М-мм.. Как хорошо-о…
Из-за неплотно прикрытого окна всё утро я ёжилась от холода, и
когда горячая мужская рука легла на живот и властно придвинула меня
к крепкому обнажённому телу, я с удовольствием прижалась к живой
печке. Тепло медленно растекалось от макушки до пяток.
Требовательные пальцы нежно сжали грудь и принялись играть с
моментально затвердевшим соском. Остатки сонливости как рукой
сняло. Я замерла и, широко открыв глаза, уставилась на хорошо
знакомую стену, выкрашенную в светло-фиолетовый цвет. Моя спальня.
Моя кровать. Моя лампа на столике. Рисунки племянниц на стене.
Фотографии родителей и друзей. Мой шкаф, забитый старой одеждой.
Моё кресло. Мой плед на нём. Мой дом. Чужим здесь был только тот,
кто лежал рядом.
Его губы мягко коснулись моей макушки, и хриплый ото сна голос
произнёс.
- Доброе утро, чудо.
Только один человек на свете называл меня так - снисходительно и
чуточку насмешливо. Никому больше этого не дозволялось, хотя, и
желающих-то не особо много было. Но, если такие находились, я
мгновенно зверела, не желая терпеть насмешки от друзей Николаса, в
число которых входил и он. Словно вместо поцелуя, тебя треплют по
щеке. А я определённо мечтала о поцелуе. Правда, исключительно от
него - Томаса Картера, моей первой и единственной
любви.
И вот мечта сбылась: Том в моей постели. Но едва ли от этого я могу
назвать его более своим.
Его рука оставила мою грудь и двинулась вверх. Убрав волосы, Том
освободил себе доступ к шее и оставил на ней нежный поцелуй. Его
горячее дыхание опалило кожу. Проведя языком по ушной раковине, он
прошептал:
- Ты пахнешь земляникой, сладкая. Мне всю ночь снились земляничные
поля.
Надо бы повернуть и… и что? Сказать что-то? Поцеловать в ответ?

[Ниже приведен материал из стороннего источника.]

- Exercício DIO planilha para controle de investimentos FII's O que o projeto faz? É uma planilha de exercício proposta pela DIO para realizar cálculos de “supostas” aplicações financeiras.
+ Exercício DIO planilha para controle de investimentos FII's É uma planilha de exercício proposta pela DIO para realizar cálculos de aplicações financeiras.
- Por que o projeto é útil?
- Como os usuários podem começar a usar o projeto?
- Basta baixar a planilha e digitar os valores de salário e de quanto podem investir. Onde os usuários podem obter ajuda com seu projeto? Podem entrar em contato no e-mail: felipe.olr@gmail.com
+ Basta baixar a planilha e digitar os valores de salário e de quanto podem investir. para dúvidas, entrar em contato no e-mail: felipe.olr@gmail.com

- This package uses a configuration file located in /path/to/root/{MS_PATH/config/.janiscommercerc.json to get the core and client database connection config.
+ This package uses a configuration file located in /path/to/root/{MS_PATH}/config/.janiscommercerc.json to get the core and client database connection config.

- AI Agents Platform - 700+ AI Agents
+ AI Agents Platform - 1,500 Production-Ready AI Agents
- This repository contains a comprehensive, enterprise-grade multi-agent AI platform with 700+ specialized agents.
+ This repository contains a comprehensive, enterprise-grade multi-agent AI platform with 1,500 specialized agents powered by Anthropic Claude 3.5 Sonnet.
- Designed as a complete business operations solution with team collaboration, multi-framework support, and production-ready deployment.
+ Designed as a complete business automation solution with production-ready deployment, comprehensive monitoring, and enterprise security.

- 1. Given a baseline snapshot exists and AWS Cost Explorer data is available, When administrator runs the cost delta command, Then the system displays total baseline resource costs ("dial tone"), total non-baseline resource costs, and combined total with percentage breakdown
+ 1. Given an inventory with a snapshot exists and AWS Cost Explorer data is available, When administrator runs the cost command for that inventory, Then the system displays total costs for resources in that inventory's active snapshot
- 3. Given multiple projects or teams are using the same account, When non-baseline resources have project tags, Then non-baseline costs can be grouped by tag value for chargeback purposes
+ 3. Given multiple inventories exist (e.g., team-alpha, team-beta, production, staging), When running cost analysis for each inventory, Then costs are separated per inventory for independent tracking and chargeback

Продолжить начатое ночью? Но сейчас, при свете дня, сделать это
казалось невозможным. Волшебство исчезло.
От выпитого накануне вина болела голова. Я нуждалась в ванне и
таблетке аспирина, но вылезать из тёплой постели не хотелось.
Смущение достигло крайнего предела, когда тяжелая рука снова
оказалась на животе, и, с явным намерением не останавливаться,
поползла вниз. Охнув, я дёрнулась вперёд: никакого продолжения! По
крайней мере, пока не почищу зубы.
Скатившись с кровати, я схватила первую попавшую одежду.
- Виктория, вернись в постель.
- Мне надо туалет.
Оказавшись в ванной, я щёлкнула замком и, подойдя к раковине,
уставилась на себя в зеркало. Оттуда на меня смотрела молодая
девушка с испуганными серыми глазами; растрепанная, с потёкшим
макияжем и ярким румянцем. «Свежеоттраханная», - вспомнила я где-то
услышанную фразу. Да, теперь я определённо знаю, каково это – быть
свежеоттраханой. Да, и вообще, оттраханой. Этой ночью произошло то,
о чём я так долго мечтала. И сделала это с тем, о ком мечтала ещё
дольше.
- И что дальше? – тихо просила я у своего отражения. – Дальше-то
что?
Не помню времени, когда я не любила Тома Картера. Разве только
во сне. Да и то, редко, когда мне удавалось засыпать без мысли о
нём. Слава Богу, я почти всегда спала без сновидений - настолько
выматывала себя за день. Едва голова касалась подушки, я
проваливалась в черноту, но никогда не забывала перед этим
прошептать в ночь: «Спокойной ночи, Томми!»
Он был лучшим другом моего брата Николаса. Мы познакомились, когда
мне было одиннадцать, а Нику, соответственно, шестнадцать. Маме
предложили должность главного врача в окружном госпитале
Сан-Франциско, и отец твёрдо решил поддержать её желание сделать
карьеру. Он был шефом пожарной охраны в Карсон-Сити, штат Невада.
Папа любил свою работу, а работа любила его. В том смысле,
что шеф O’Брайан был уважаем в городе. Мама переживала, что отец не
найдёт себя во Фриско, поэтому путём долгих переговоров и
обсуждений было решено, что Николас останется с отцом, а я перееду
с мамой. После всё переигралось, и в Карсон-Сити осталась я.
Родители разумно положили, что для поступления в колледж, лучше,
если школу Ник закончит в Калифорнии.